● Work to be completed:
Within the records below is a range that opens at the line with "payment terms: 30 days -> on receipt" and closes at the line with "tax: 9% = 296.48 -> 9% = 304.86". Return that range word for word, both ends included, and only that range.

[Edit difference data]
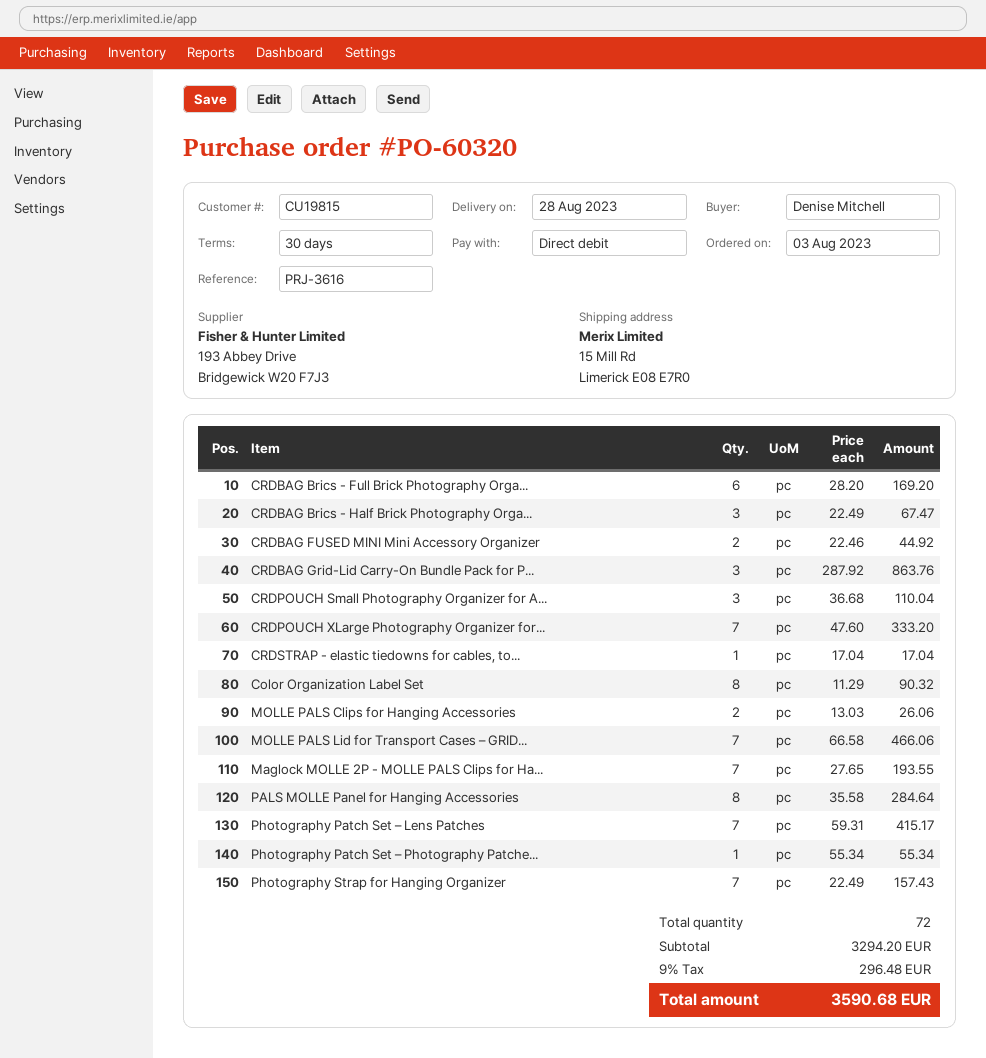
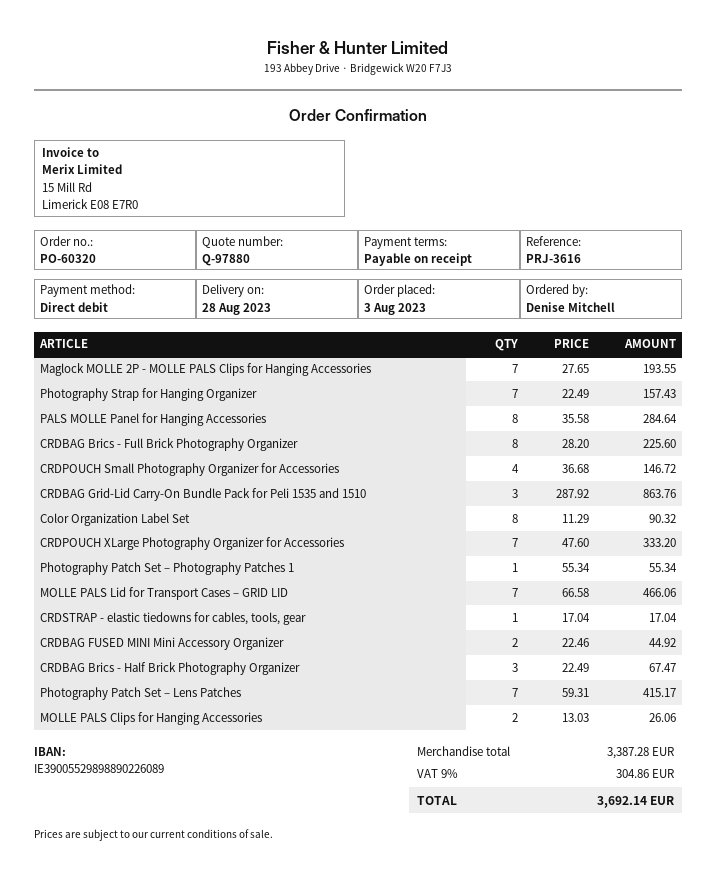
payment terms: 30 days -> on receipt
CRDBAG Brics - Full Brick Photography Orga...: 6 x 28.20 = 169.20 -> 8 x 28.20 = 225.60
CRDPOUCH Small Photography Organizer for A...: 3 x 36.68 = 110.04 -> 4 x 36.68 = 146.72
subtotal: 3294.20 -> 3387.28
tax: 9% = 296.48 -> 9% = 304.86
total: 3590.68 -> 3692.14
...
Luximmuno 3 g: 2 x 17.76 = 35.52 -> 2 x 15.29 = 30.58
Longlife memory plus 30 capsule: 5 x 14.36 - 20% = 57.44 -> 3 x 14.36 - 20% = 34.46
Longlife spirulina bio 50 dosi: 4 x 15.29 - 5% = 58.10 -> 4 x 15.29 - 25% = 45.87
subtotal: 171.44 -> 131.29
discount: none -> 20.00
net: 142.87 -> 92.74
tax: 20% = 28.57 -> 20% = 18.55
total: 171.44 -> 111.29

● Solution to the exercise:
payment terms: 30 days -> on receipt
CRDBAG Brics - Full Brick Photography Orga...: 6 x 28.20 = 169.20 -> 8 x 28.20 = 225.60
CRDPOUCH Small Photography Organizer for A...: 3 x 36.68 = 110.04 -> 4 x 36.68 = 146.72
subtotal: 3294.20 -> 3387.28
tax: 9% = 296.48 -> 9% = 304.86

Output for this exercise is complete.